EXERCISE DATA ->
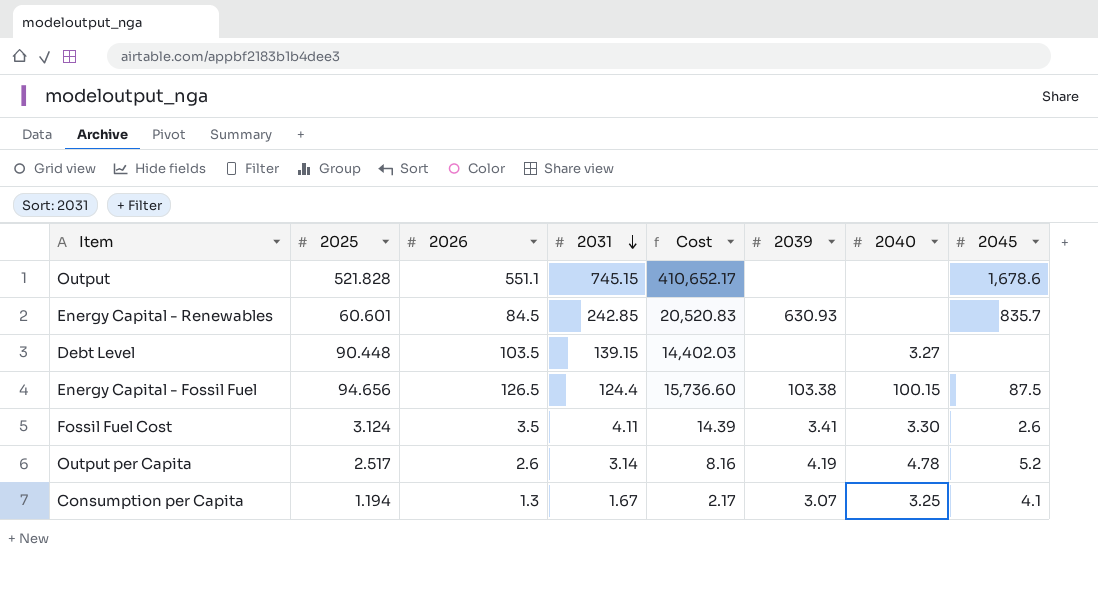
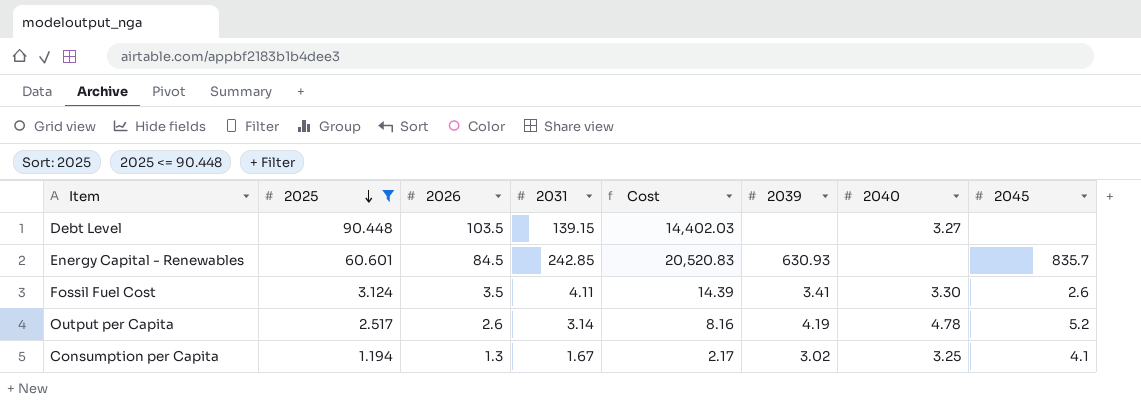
filter: none -> 2025 <= 90.448
row order: 2031 descending -> 2025 descending
Consumption per Capita | 2039: 3.07 -> 3.02

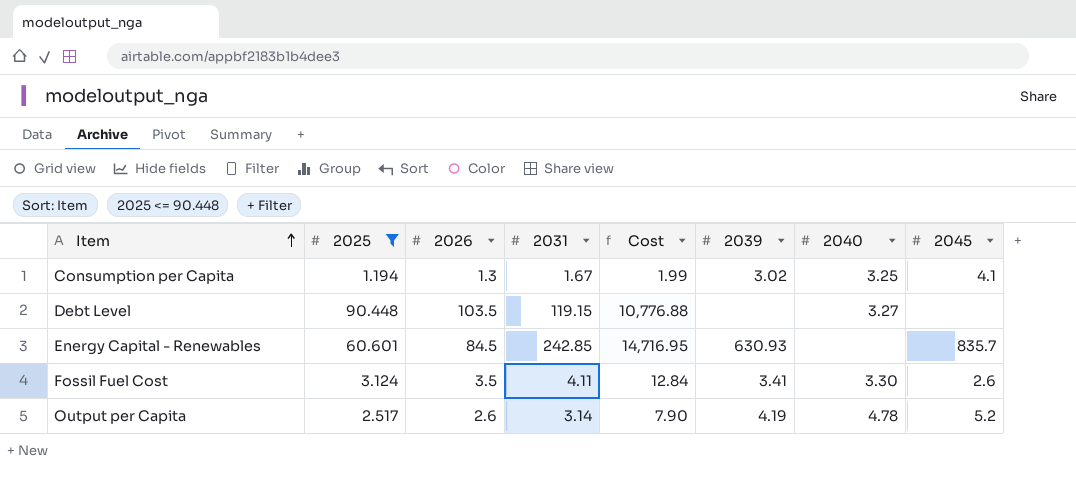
row order: 2025 descending -> Item ascending
column Cost | formula: [2026] * [2031] -> [2025] * [2031]
Debt Level | 2031: 139.15 -> 119.15

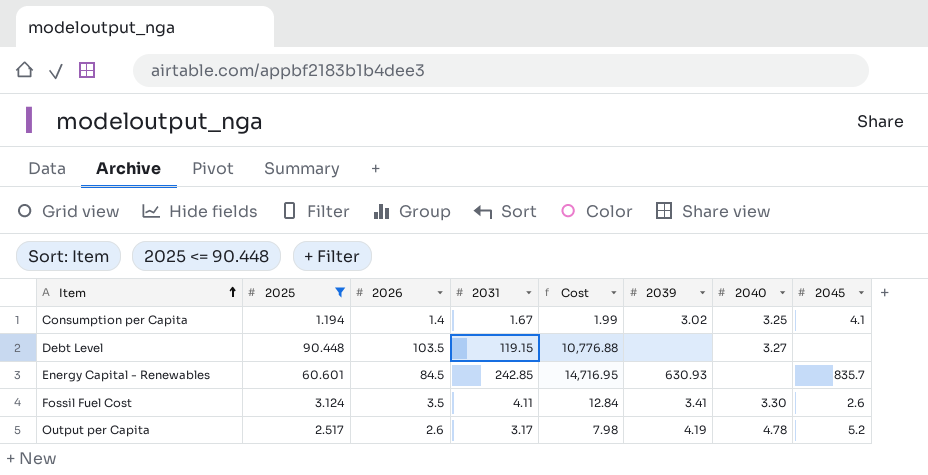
Consumption per Capita | 2026: 1.3 -> 1.4
Output per Capita | 2031: 3.14 -> 3.17
Output per Capita | Cost: 7.90 -> 7.98

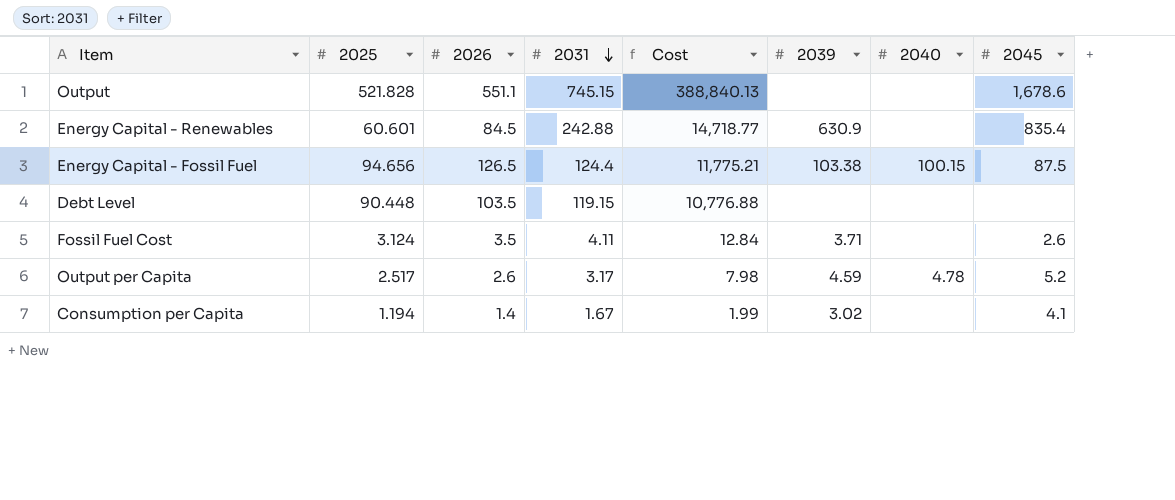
filter: 2025 <= 90.448 -> none
row order: Item ascending -> 2031 descending
Energy Capital - Renewables | 2031: 242.85 -> 242.88
Energy Capital - Renewables | Cost: 14,716.95 -> 14,718.77
Energy Capital - Renewables | 2039: 630.93 -> 630.9
Energy Capital - Renewables | 2045: 835.7 -> 835.4
Debt Level | 2040: 3.27 -> none
Fossil Fuel Cost | 2039: 3.41 -> 3.71
Fossil Fuel Cost | 2040: 3.30 -> none
Output per Capita | 2039: 4.19 -> 4.59
Consumption per Capita | 2040: 3.25 -> none

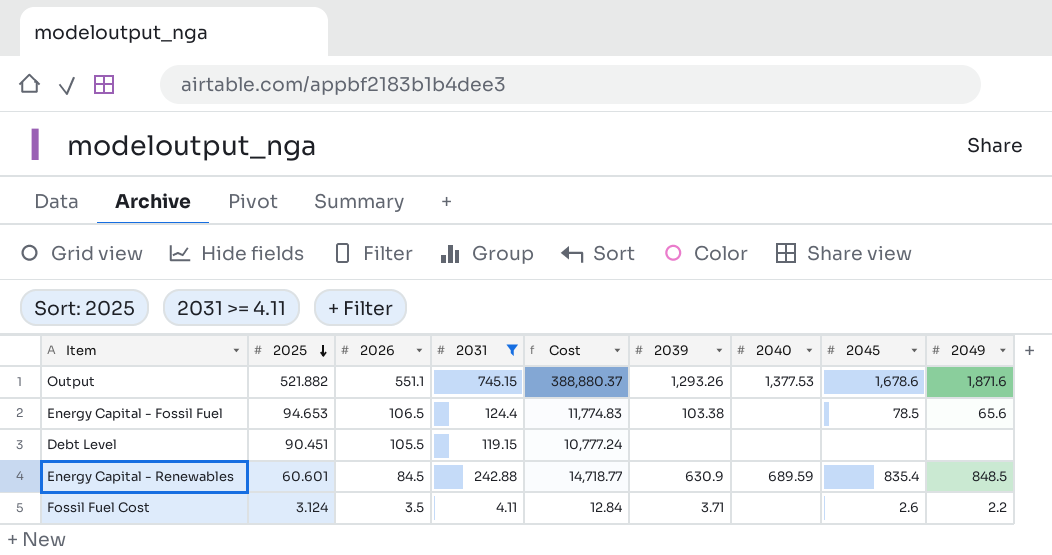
filter: none -> 2031 >= 4.11
row order: 2031 descending -> 2025 descending
column 2049 | position: none -> 9
Output | 2025: 521.828 -> 521.882
Output | Cost: 388,840.13 -> 388,880.37
Output | 2039: none -> 1,293.26
Output | 2040: none -> 1,377.53
Energy Capital - Fossil Fuel | 2025: 94.656 -> 94.653
Energy Capital - Fossil Fuel | 2026: 126.5 -> 106.5
Energy Capital - Fossil Fuel | Cost: 11,775.21 -> 11,774.83
Energy Capital - Fossil Fuel | 2040: 100.15 -> none
Energy Capital - Fossil Fuel | 2045: 87.5 -> 78.5
Debt Level | 2025: 90.448 -> 90.451
Debt Level | 2026: 103.5 -> 105.5
Debt Level | Cost: 10,776.88 -> 10,777.24
Energy Capital - Renewables | 2040: none -> 689.59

ASSIGNMENT ->
Pictures do not belong in the answer. Return the lines above starting at the one with "row order: 2025 descending -> Item ascending" and ending at the one with "Output per Capita | Cost: 7.90 -> 7.98", both kept, exactly.

COMPLETED EXERCISE ->
row order: 2025 descending -> Item ascending
column Cost | formula: [2026] * [2031] -> [2025] * [2031]
Debt Level | 2031: 139.15 -> 119.15

Consumption per Capita | 2026: 1.3 -> 1.4
Output per Capita | 2031: 3.14 -> 3.17
Output per Capita | Cost: 7.90 -> 7.98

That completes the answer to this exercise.